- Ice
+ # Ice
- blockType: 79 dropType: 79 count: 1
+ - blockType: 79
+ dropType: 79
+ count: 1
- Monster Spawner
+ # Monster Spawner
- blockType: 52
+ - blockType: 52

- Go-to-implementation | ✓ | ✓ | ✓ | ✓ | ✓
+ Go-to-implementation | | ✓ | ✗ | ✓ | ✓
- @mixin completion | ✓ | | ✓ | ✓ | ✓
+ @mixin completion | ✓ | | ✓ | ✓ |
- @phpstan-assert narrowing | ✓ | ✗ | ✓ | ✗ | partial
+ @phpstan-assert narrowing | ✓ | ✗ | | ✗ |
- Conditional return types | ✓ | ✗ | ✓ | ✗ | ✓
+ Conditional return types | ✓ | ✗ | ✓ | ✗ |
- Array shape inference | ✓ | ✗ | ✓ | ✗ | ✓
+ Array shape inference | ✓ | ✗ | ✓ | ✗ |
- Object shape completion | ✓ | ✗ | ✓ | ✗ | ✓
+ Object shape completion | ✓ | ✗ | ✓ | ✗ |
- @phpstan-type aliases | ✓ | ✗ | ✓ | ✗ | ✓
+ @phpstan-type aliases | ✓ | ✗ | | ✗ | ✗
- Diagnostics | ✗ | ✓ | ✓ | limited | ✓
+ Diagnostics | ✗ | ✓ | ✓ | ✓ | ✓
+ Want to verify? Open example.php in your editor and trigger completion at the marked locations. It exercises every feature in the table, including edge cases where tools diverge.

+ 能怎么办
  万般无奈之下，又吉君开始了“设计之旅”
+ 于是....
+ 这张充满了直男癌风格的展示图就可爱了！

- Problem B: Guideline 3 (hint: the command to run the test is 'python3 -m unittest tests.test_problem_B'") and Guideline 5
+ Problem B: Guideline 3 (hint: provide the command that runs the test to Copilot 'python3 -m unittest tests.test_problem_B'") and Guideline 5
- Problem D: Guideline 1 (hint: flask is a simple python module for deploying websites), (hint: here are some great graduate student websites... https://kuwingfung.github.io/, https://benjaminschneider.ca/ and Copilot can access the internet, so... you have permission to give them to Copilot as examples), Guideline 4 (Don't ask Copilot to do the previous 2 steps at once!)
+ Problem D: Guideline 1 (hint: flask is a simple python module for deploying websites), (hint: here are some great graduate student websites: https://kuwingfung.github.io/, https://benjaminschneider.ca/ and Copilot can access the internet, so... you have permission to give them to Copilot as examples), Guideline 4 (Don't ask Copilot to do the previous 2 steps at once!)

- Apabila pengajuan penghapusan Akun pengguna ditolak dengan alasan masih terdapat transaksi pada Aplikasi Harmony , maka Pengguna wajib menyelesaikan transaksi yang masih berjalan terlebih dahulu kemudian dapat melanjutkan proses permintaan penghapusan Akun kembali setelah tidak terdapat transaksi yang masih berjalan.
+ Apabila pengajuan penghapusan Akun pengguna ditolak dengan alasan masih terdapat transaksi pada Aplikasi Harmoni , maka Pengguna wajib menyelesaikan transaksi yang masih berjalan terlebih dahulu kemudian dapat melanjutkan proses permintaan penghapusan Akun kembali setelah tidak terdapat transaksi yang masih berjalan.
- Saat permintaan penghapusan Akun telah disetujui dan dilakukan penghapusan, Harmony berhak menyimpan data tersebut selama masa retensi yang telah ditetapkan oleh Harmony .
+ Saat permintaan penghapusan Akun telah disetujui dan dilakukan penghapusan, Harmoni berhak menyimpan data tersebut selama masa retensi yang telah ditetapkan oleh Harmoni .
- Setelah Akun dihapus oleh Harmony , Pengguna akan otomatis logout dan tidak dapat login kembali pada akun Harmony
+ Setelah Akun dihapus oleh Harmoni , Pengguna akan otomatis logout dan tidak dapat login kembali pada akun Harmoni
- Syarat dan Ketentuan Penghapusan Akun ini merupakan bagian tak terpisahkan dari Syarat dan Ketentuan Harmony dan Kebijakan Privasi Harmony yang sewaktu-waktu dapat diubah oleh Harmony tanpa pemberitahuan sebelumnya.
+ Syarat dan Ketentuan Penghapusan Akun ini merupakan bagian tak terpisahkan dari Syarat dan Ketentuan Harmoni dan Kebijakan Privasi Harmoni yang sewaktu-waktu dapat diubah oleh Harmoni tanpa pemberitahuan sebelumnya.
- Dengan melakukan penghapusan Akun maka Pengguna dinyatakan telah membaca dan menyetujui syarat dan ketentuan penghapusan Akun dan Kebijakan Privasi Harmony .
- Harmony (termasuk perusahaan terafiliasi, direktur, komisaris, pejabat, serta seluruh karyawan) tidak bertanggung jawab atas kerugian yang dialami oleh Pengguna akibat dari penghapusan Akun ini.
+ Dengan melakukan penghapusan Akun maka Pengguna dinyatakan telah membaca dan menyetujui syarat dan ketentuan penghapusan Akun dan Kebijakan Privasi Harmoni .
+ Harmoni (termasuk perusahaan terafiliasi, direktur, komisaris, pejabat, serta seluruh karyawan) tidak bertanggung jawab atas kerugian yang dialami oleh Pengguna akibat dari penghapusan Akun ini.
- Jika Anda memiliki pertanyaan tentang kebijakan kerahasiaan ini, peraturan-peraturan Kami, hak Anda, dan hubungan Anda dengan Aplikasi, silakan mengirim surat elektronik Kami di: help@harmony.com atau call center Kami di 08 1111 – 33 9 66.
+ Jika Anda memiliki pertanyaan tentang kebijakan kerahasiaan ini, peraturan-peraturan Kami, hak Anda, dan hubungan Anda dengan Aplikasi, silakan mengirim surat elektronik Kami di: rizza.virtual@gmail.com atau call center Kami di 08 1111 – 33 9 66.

—————

ACTIVITY: Up to and including the line that contains "3 (hint: provide", output the records above exactly, beginning with their first line.

EXERCISE OUTPUT:
- Ice
+ # Ice
- blockType: 79 dropType: 79 count: 1
+ - blockType: 79
+ dropType: 79
+ count: 1
- Monster Spawner
+ # Monster Spawner
- blockType: 52
+ - blockType: 52

- Go-to-implementation | ✓ | ✓ | ✓ | ✓ | ✓
+ Go-to-implementation | | ✓ | ✗ | ✓ | ✓
- @mixin completion | ✓ | | ✓ | ✓ | ✓
+ @mixin completion | ✓ | | ✓ | ✓ |
- @phpstan-assert narrowing | ✓ | ✗ | ✓ | ✗ | partial
+ @phpstan-assert narrowing | ✓ | ✗ | | ✗ |
- Conditional return types | ✓ | ✗ | ✓ | ✗ | ✓
+ Conditional return types | ✓ | ✗ | ✓ | ✗ |
- Array shape inference | ✓ | ✗ | ✓ | ✗ | ✓
+ Array shape inference | ✓ | ✗ | ✓ | ✗ |
- Object shape completion | ✓ | ✗ | ✓ | ✗ | ✓
+ Object shape completion | ✓ | ✗ | ✓ | ✗ |
- @phpstan-type aliases | ✓ | ✗ | ✓ | ✗ | ✓
+ @phpstan-type aliases | ✓ | ✗ | | ✗ | ✗
- Diagnostics | ✗ | ✓ | ✓ | limited | ✓
+ Diagnostics | ✗ | ✓ | ✓ | ✓ | ✓
+ Want to verify? Open example.php in your editor and trigger completion at the marked locations. It exercises every feature in the table, including edge cases where tools diverge.

+ 能怎么办
  万般无奈之下，又吉君开始了“设计之旅”
+ 于是....
+ 这张充满了直男癌风格的展示图就可爱了！

- Problem B: Guideline 3 (hint: the command to run the test is 'python3 -m unittest tests.test_problem_B'") and Guideline 5
+ Problem B: Guideline 3 (hint: provide the command that runs the test to Copilot 'python3 -m unittest tests.test_problem_B'") and Guideline 5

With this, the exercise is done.